*** Opening Record set ***

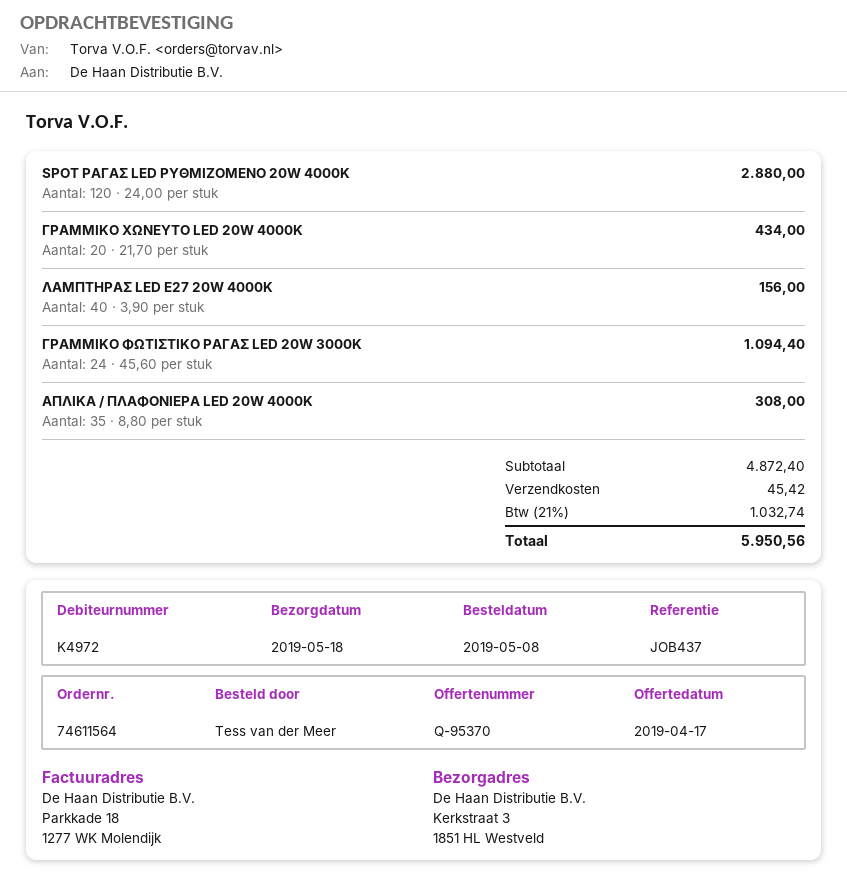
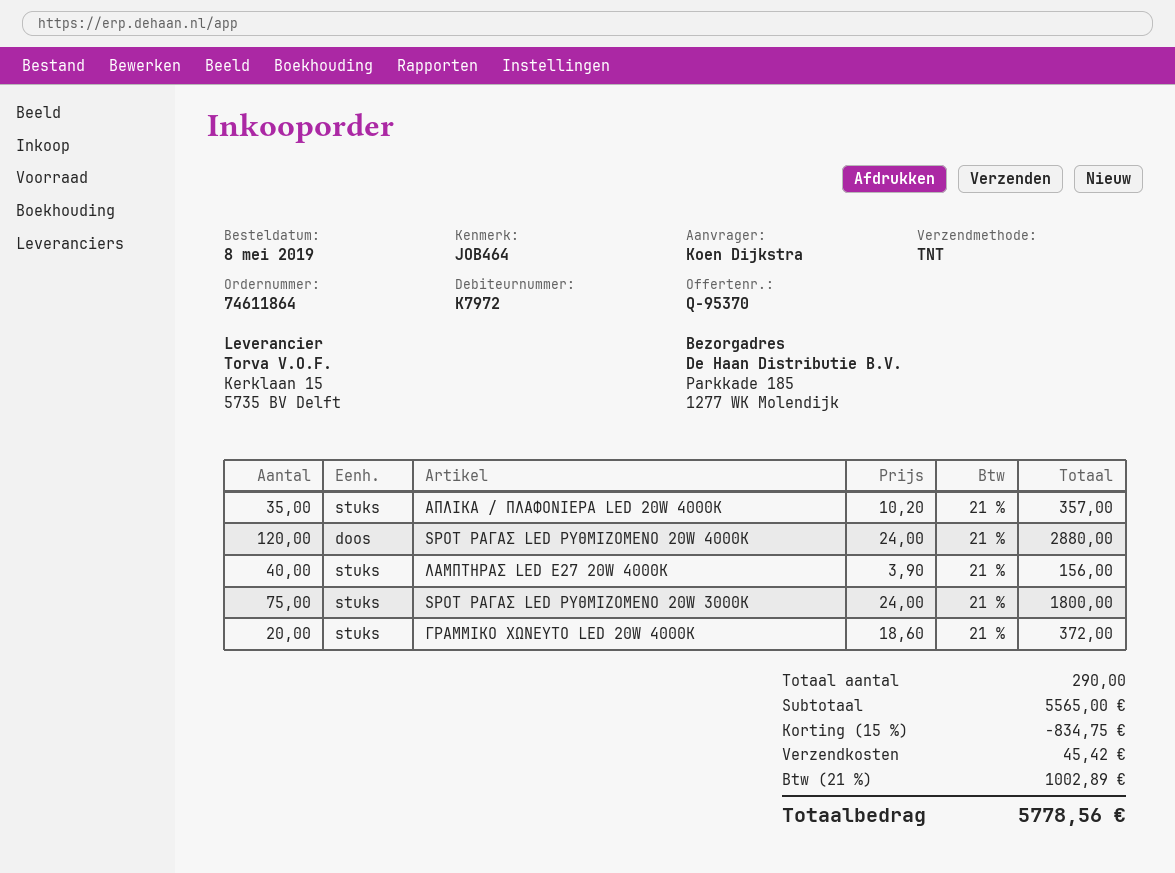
order number: 74611564 -> 74611864
customer number: K4972 -> K7972
reference: JOB437 -> JOB464
ordered by: Tess van der Meer -> Koen Dijkstra
ship to: Kerkstraat 3, 1851 HL Westveld -> Parkkade 185, 1277 WK Molendijk
ΓΡΑΜΜΙΚΟ ΧΩΝΕΥΤΟ LED 20W 4000K: 20 x 21.70 = 434.00 -> 20 x 18.60 = 372.00
ΓΡΑΜΜΙΚΟ ΦΩΤΙΣΤΙΚΟ ΡΑΓΑΣ LED 20W 3000K: 24 x 45.60 = 1094.40 -> none
ΑΠΛΙΚΑ / ΠΛΑΦΟΝΙΕΡΑ LED 20W 4000K: 35 x 8.80 = 308.00 -> 35 x 10.20 = 357.00
SPOT ΡΑΓΑΣ LED ΡΥΘΜΙΖΟΜΕΝΟ 20W 3000K: none -> 75 x 24.00 = 1800.00
subtotal: 4872.40 -> 5565.00
discount: none -> 15% = 834.75
tax: 21% = 1032.74 -> 21% = 1002.89
total: 5950.56 -> 5778.56

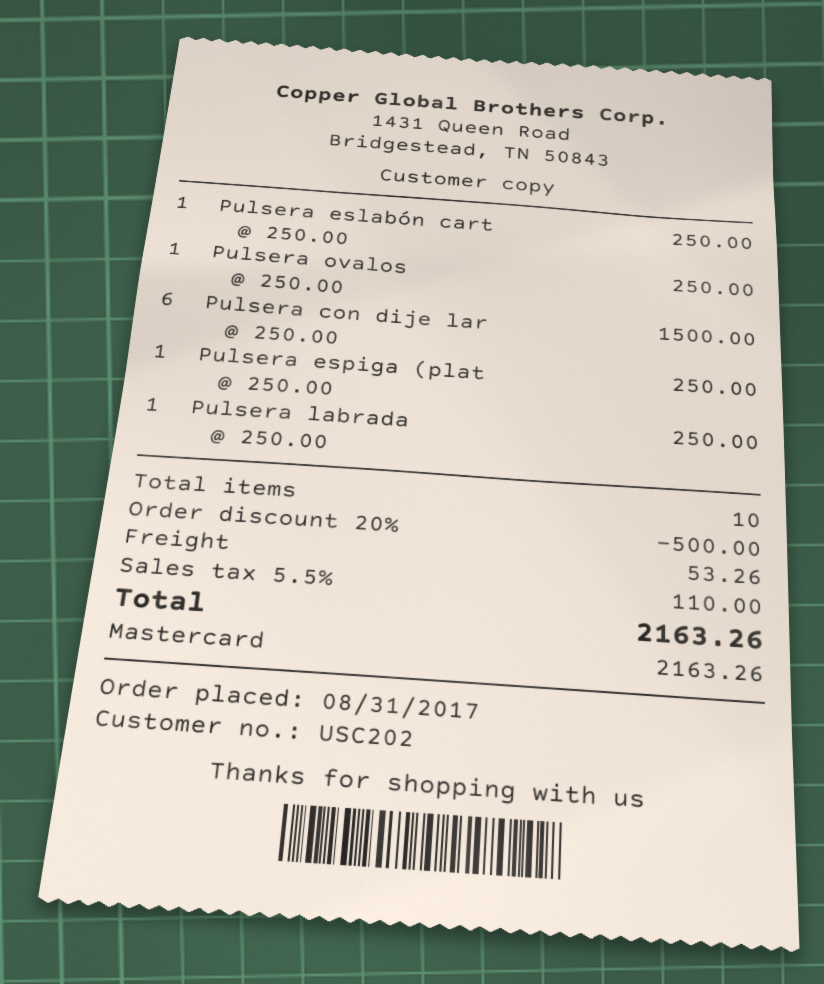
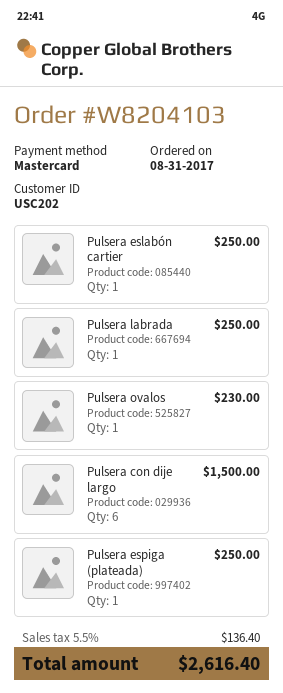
Pulsera ovalos: 1 for 250.00 -> 1 for 230.00
discount: 20% = 500.00 -> none
shipping: 53.26 -> none
tax: 5.5% = 110.00 -> 5.5% = 136.40
total: 2163.26 -> 2616.40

*** Closing Record set ***

- Task
Look back at the data above. Transcribe exactly the lines starting at the line that contains "customer number: K4972 -> K7972" and ending at the line that contains "ΓΡΑΜΜΙΚΟ ΦΩΤΙΣΤΙΚΟ ΡΑΓΑΣ".

- The completed task
customer number: K4972 -> K7972
reference: JOB437 -> JOB464
ordered by: Tess van der Meer -> Koen Dijkstra
ship to: Kerkstraat 3, 1851 HL Westveld -> Parkkade 185, 1277 WK Molendijk
ΓΡΑΜΜΙΚΟ ΧΩΝΕΥΤΟ LED 20W 4000K: 20 x 21.70 = 434.00 -> 20 x 18.60 = 372.00
ΓΡΑΜΜΙΚΟ ΦΩΤΙΣΤΙΚΟ ΡΑΓΑΣ LED 20W 3000K: 24 x 45.60 = 1094.40 -> none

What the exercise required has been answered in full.